**Prompt**. Every entry should be returned exactly. Omit none of them.

### Given data

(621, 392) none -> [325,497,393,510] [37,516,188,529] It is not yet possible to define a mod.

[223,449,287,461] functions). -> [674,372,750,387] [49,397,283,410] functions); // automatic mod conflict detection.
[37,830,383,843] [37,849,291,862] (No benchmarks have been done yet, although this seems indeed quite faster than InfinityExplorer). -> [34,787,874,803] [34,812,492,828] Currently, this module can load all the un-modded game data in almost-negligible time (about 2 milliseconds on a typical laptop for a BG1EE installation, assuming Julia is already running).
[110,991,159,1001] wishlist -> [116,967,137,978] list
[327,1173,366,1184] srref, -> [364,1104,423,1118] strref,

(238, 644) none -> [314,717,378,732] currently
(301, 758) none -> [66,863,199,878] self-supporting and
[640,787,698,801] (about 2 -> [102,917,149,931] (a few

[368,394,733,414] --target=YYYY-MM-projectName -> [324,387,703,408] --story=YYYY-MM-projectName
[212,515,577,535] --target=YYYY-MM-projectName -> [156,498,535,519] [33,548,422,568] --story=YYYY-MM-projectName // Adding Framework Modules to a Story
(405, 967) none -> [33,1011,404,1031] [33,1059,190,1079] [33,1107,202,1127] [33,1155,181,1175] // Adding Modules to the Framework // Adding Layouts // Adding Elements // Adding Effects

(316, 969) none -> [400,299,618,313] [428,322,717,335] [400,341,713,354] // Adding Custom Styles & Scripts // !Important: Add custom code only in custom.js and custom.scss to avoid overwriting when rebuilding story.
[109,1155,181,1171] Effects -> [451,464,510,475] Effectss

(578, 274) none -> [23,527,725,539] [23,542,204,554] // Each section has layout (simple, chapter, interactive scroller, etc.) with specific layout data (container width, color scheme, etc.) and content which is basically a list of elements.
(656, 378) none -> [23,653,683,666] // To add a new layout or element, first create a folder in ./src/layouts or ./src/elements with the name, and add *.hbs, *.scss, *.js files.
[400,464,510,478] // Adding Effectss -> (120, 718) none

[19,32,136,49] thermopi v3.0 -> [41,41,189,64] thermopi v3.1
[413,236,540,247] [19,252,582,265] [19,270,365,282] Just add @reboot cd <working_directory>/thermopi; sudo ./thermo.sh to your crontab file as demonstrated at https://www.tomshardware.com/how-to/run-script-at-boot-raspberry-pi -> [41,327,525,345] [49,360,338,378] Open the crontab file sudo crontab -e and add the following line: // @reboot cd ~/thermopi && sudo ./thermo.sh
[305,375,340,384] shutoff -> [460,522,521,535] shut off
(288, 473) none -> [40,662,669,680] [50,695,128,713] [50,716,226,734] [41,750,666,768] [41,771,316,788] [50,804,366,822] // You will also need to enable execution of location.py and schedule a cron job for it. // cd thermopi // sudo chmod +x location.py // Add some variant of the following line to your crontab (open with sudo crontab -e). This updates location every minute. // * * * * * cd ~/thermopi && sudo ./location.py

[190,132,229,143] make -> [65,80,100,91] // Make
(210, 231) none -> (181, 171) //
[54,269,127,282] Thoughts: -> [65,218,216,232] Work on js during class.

######

**Answer to this task**.
(621, 392) none -> [325,497,393,510] [37,516,188,529] It is not yet possible to define a mod.

[223,449,287,461] functions). -> [674,372,750,387] [49,397,283,410] functions); // automatic mod conflict detection.
[37,830,383,843] [37,849,291,862] (No benchmarks have been done yet, although this seems indeed quite faster than InfinityExplorer). -> [34,787,874,803] [34,812,492,828] Currently, this module can load all the un-modded game data in almost-negligible time (about 2 milliseconds on a typical laptop for a BG1EE installation, assuming Julia is already running).
[110,991,159,1001] wishlist -> [116,967,137,978] list
[327,1173,366,1184] srref, -> [364,1104,423,1118] strref,

(238, 644) none -> [314,717,378,732] currently
(301, 758) none -> [66,863,199,878] self-supporting and
[640,787,698,801] (about 2 -> [102,917,149,931] (a few

[368,394,733,414] --target=YYYY-MM-projectName -> [324,387,703,408] --story=YYYY-MM-projectName
[212,515,577,535] --target=YYYY-MM-projectName -> [156,498,535,519] [33,548,422,568] --story=YYYY-MM-projectName // Adding Framework Modules to a Story
(405, 967) none -> [33,1011,404,1031] [33,1059,190,1079] [33,1107,202,1127] [33,1155,181,1175] // Adding Modules to the Framework // Adding Layouts // Adding Elements // Adding Effects

(316, 969) none -> [400,299,618,313] [428,322,717,335] [400,341,713,354] // Adding Custom Styles & Scripts // !Important: Add custom code only in custom.js and custom.scss to avoid overwriting when rebuilding story.
[109,1155,181,1171] Effects -> [451,464,510,475] Effectss

(578, 274) none -> [23,527,725,539] [23,542,204,554] // Each section has layout (simple, chapter, interactive scroller, etc.) with specific layout data (container width, color scheme, etc.) and content which is basically a list of elements.
(656, 378) none -> [23,653,683,666] // To add a new layout or element, first create a folder in ./src/layouts or ./src/elements with the name, and add *.hbs, *.scss, *.js files.
[400,464,510,478] // Adding Effectss -> (120, 718) none

[19,32,136,49] thermopi v3.0 -> [41,41,189,64] thermopi v3.1
[413,236,540,247] [19,252,582,265] [19,270,365,282] Just add @reboot cd <working_directory>/thermopi; sudo ./thermo.sh to your crontab file as demonstrated at https://www.tomshardware.com/how-to/run-script-at-boot-raspberry-pi -> [41,327,525,345] [49,360,338,378] Open the crontab file sudo crontab -e and add the following line: // @reboot cd ~/thermopi && sudo ./thermo.sh
[305,375,340,384] shutoff -> [460,522,521,535] shut off
(288, 473) none -> [40,662,669,680] [50,695,128,713] [50,716,226,734] [41,750,666,768] [41,771,316,788] [50,804,366,822] // You will also need to enable execution of location.py and schedule a cron job for it. // cd thermopi // sudo chmod +x location.py // Add some variant of the following line to your crontab (open with sudo crontab -e). This updates location every minute. // * * * * * cd ~/thermopi && sudo ./location.py

[190,132,229,143] make -> [65,80,100,91] // Make
(210, 231) none -> (181, 171) //
[54,269,127,282] Thoughts: -> [65,218,216,232] Work on js during class.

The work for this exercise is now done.